However, now that her child was safe within her arms, the woman began to suffer in advance the torment she would have to undergo when she faced her indignant husband; and she retorted sharply:

“Worse! Well, I suppose so. But I don’t see why in the name of common sense I was let to be such a fool in the first place. He won’t, neither. It’s all very well when you’ve lost half your property to give thanks for not losing your life, too; but I don’t see any cause for losing ary one.”

This sounded so like Mercy and her philosophy that Gaspar threw back his head and laughed; which angered his new friend first, and then affected her, also, with something of his mirth.

“I can’t see a thing to laugh at, I, for one,” she remarked, trying to be stern.

“Oh! but I can. And I’m not a laughing man, in ordinary. But there’s one thing I know—I’m powerful hungry. Can’t we make another fire, one that we can control, and get a bit of supper? If there’s anything in the house to cook, I can cook it while you tend baby. Then we’ll talk over your affairs.”

“There’s plenty to cook, but you’ll not cook it, sir. I owe you my child’s life, and now things are getting straighter in my muddled mind. I lost the barn for Jacob, and I must help replace it. I’ve been a hard worker always, but I can stretch another point, I guess. Pshaw! I believe it’s getting daylight. It’ll be breakfast instead of supper, this time.”

It was daylight, indeed; and in a half-hour the simple meal was smoking on the table, and Gaspar sitting to eat it with the hearty appetite of a man who has lived always out-of-doors. But he could talk as fast as eat, when he was anxious as on that morning; and before he had drained his last cup of the “rye coffee” he had learned from his hostess that the Indian encampment he sought lay well to the southwestward of her cabin, and that by a way she could direct him he could reach it easily in a two-hours’ ride. This to Tempest, who had rested and fed, would be nothing, if he was anything the horse he used to be, and Gaspar believed, from the past night’s experience, that sometimes even a horse can improve with age.
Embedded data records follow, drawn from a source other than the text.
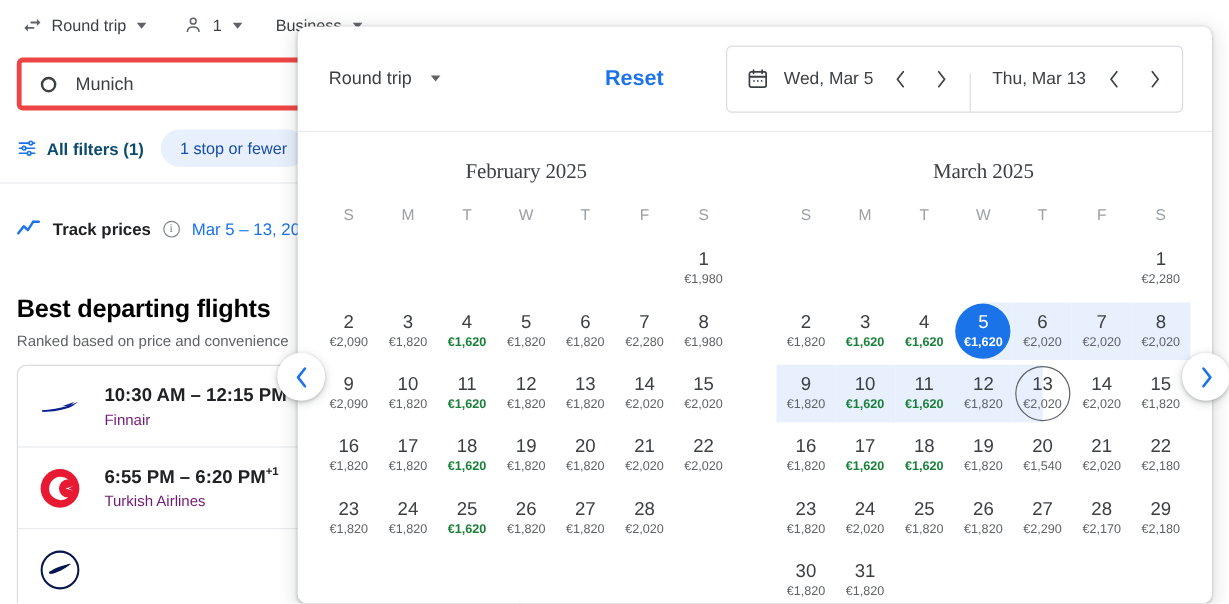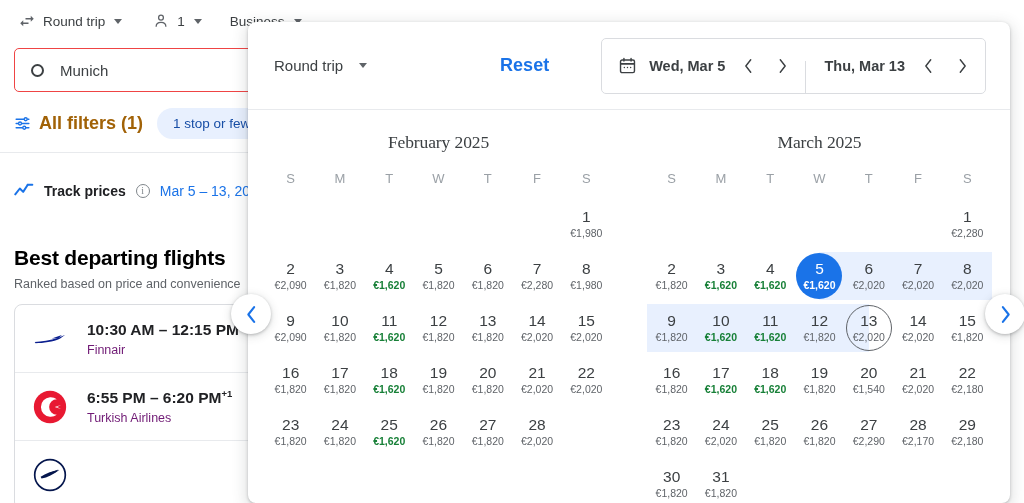--- a/index.html
+++ b/index.html
@@ -37,7 +37,7 @@
   .searchbox {
     position: absolute; left: 14px; top: 48px;
     width: 420px; height: 44px;
-    border: 1px solid #ef4444; border-radius: 5px;
+    border: 4px solid #ef4444; border-radius: 5px;
     display: flex; align-items: center; gap: 16px;
     padding: 0 16px; background:#fff;
   }

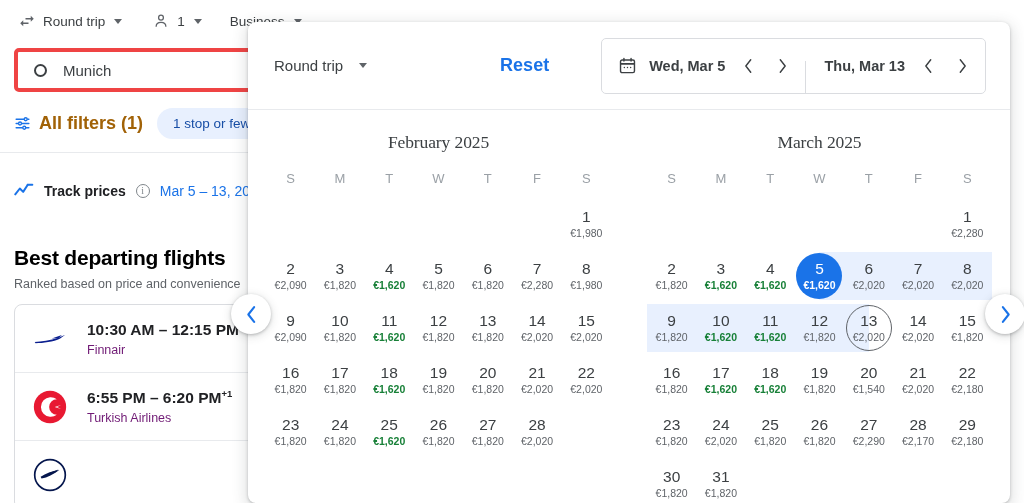--- a/index.html
+++ b/index.html
@@ -127,7 +127,7 @@
   }
   .datectl {
     display: flex; align-items: flex-end; height: 56px;
-    border: 1px solid #dadce0; border-radius: 5px; background:#fff;font-weight:bold;
+    border: 1px solid #dadce0; border-radius: 5px; background:#fff;
   }
   .dc-seg { display:flex; align-items:center; height:100%; padding: 0 12px 0 16px; gap: 12px; }
   .dc-seg.second { padding-left: 18px; }

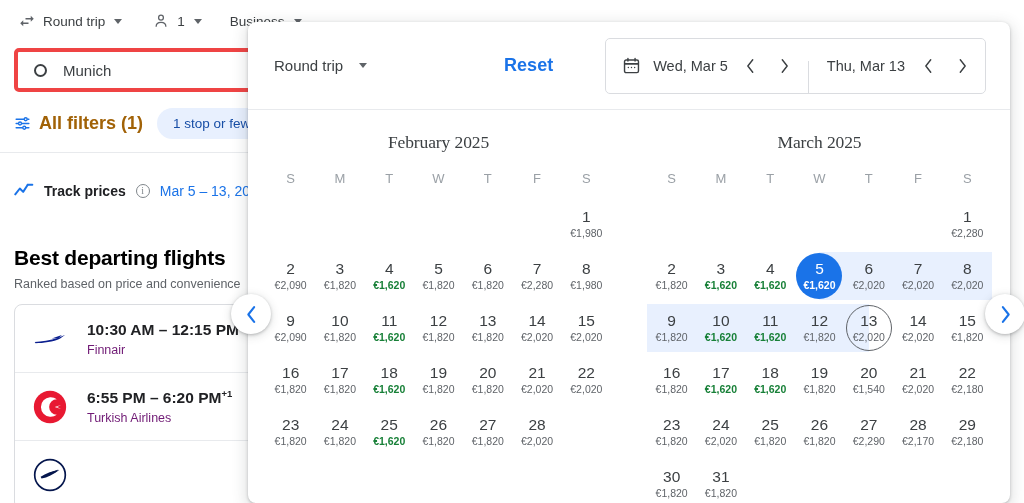--- a/index.html
+++ b/index.html
@@ -53,7 +53,7 @@
   }
   .allfilters {
     display: flex; align-items: center; gap: 8px;
-    color: #a16207; font-size: 18px; font-weight: 600;
+    color: #0c4a6e; font-size: 14px; font-weight: 600;
   }
   .chip {
     background: #e8f0fe; color: #174ea6; font-weight: 400;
“Well, I’ll be off, then. I’m anxious to get there. If all goes well I’ll get around this way again before long. Thank you for my entertainment, and here’s a trifle for the baby.”

He tossed a gold piece on the table and was leaving the cabin. But she restrained him.

“No, sir, I can’t take that, nor let the little one. And as for thanking me, I shall never cease to thank you, and the Lord for you, that you lost your way last night. But let me beg you, sir, to take a second thought. Jacob says the Indians are getting ready for an outbreak. It is like running your neck into a halter to go among them just now. I—I wish you wouldn’t. I couldn’t bear to have harm come to you after what you’ve done for me.”